Coraz mniej chętnych do wyjaśniania katastrofy smoleńskiej. Kazimierz Nowaczyk wskazuje winnego
Pełniący obowiązki szefa podkomisji smoleńskiej Kazmierz Nowaczyk narzeka na znieważanie jej członków. Co więcej, ma też swoją tezę na temat przyczyn rezygnowania ekspertów i instytucji ze współpracy przy badaniu katastrofy.
09.08.2017 | aktual.: 28.03.2022 12:05
Podkomisja smoleńska zmaga się z problemami - wynika z pisma przesłanego przez Nowaczyka do portalu gazeta.pl. P.o. szefa komisji narzeka w nim na media.
Jak twierdzi, opinia publiczna ma dużą wiedzę na temat członków podkomisji i ekspertów, nierzadko "wchodzącą w prywatną sferę danej osoby". To zaś doprowadza do "znieważania osób współpracujących z podkomisją". Zwrócił przy tym uwagę na "natarczywe namowy do rezygnacji z pracy w podkomisji".
Nowaczyk tłumaczy, że lepiej, gdyby podkomisja nie udzielała informacji dot. realizacji jej zadań. Dlaczego?

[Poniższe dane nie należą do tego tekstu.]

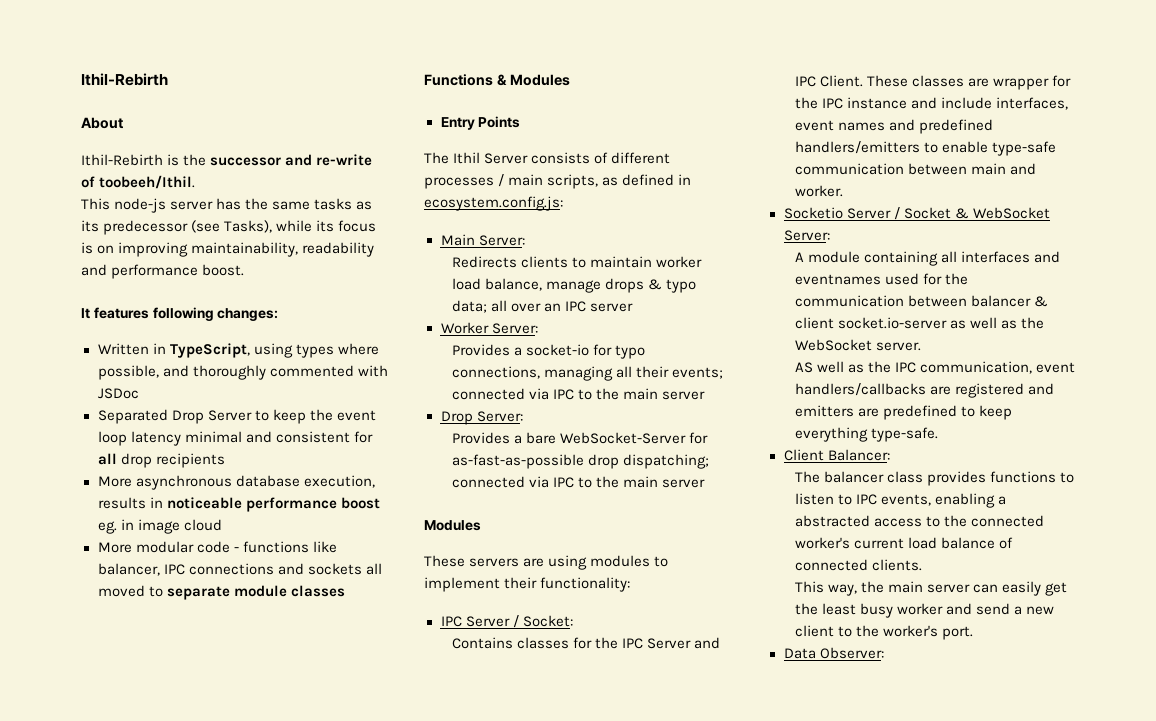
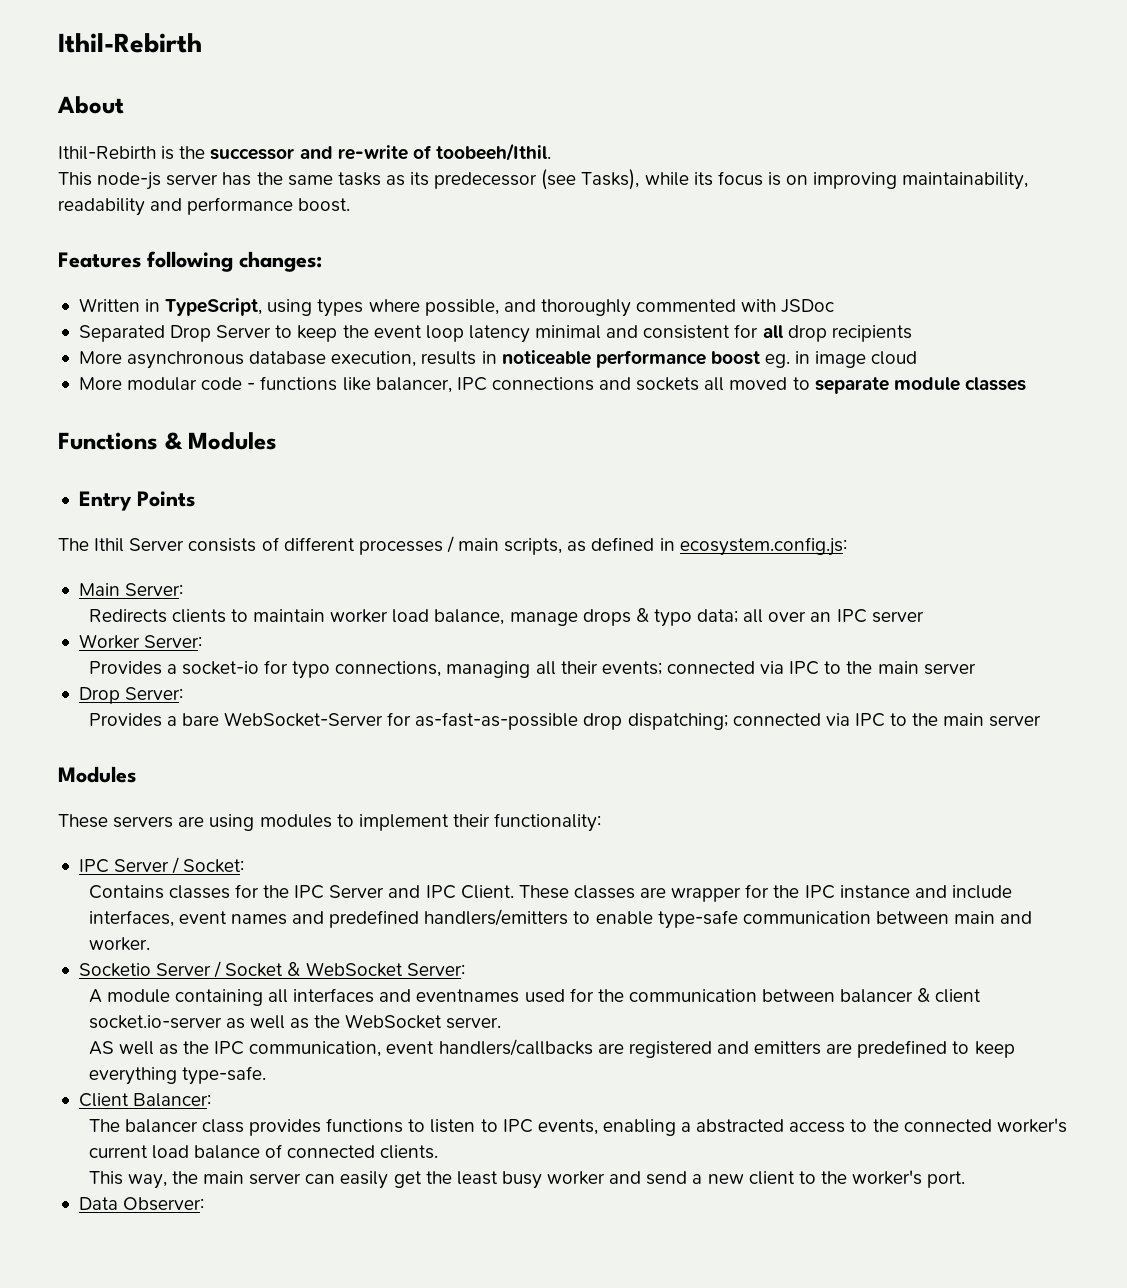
- It features following changes:
+ Features following changes:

Jego zdaniem może to wpłynąć na swobodę w prowadzeniu badań oraz na "efekt końcowy raportu podkomisji". Dostrzega też ryzyko "uzyskania nieformalnych wyników badań" przez media.
- Obawy w tym przypadku są wysoce uzasadnione, bowiem z przykrością należy stwierdzić, że działania i ofensywność niektórych dziennikarzy doprowadziła do przerwania współpracy z niektórymi osobami i ekspertami, a nawet instytucjami, które wstępnie wyraziły chęć pomocy w wyjaśnianiu tej katastrofy - tłumaczy.
Nie na tym kończy się "lista zagrożeń" sporządzona przez Nowaczyka. Jak twierdzi, podkomisja nie tylko traci ekspertów, ale też "swoboda wypowiedzi podczas przesłuchań świadków jest coraz mniejsza, co odczuwa podkomisja".
To postępowanie niektórych dziennikarzy, jego zdaniem, "przeszkadza w normalnym realizowaniu zadań przez członków podkomisji". Podkreśla przy tym jednocześnie, że sprawa katastrofy smoleńskiej jest "bardzo delikatną kwestią". - Rozgłos nie pomaga w realizacji zamierzonych czynności - zaznacza.
Losy poprzednika Nowaczyka
Przypomnijmy, że nazwisko byłego przewodniczącego podkomisji smoleńskiej Wacława Berczyńskiego było przez długi czas na ustach wszystkich. W wywiadzie dla "Dziennika Gazety Prawnej" powiedział, że to on "wykończył caracale". Mówił wówczas o przetargu na śmigłowce. - Pamiętam, jak przeczytałem o tych caracalach, o tym, że polski rząd zamierza je kupić, to mi włosy stanęły dęba - podkreślił.
Do jego wypowiedzi odniosło się Ministerstwo Obrony Narodowej, które zaprzeczyło słowom Berczyńskiego. Do opinii publicznej dotarła też informacja, że Berczyński miał dostęp do dokumentów przetargowych.
Ostatecznie Berczyński podał się do dymisji, zrezygnował z funkcji przewodniczącego podkomisji smoleńskiej. Później przestał być też przewodniczącym rady nadzorczej Wojskowych Zakładów Lotniczych nr 1 w Łodzi.
O zarobkach Berczyńskiego w maju mówił Cezary Tomczyk z PO. W lipcu z kolei Michał Dworczyk, wiceszef Ministerstwa Obrony Narodowej, przyznał, że Berczyński, wciąż pracuje w MON, ale zdalnie. Ta informacja wywołała oburzenie wśród internautów.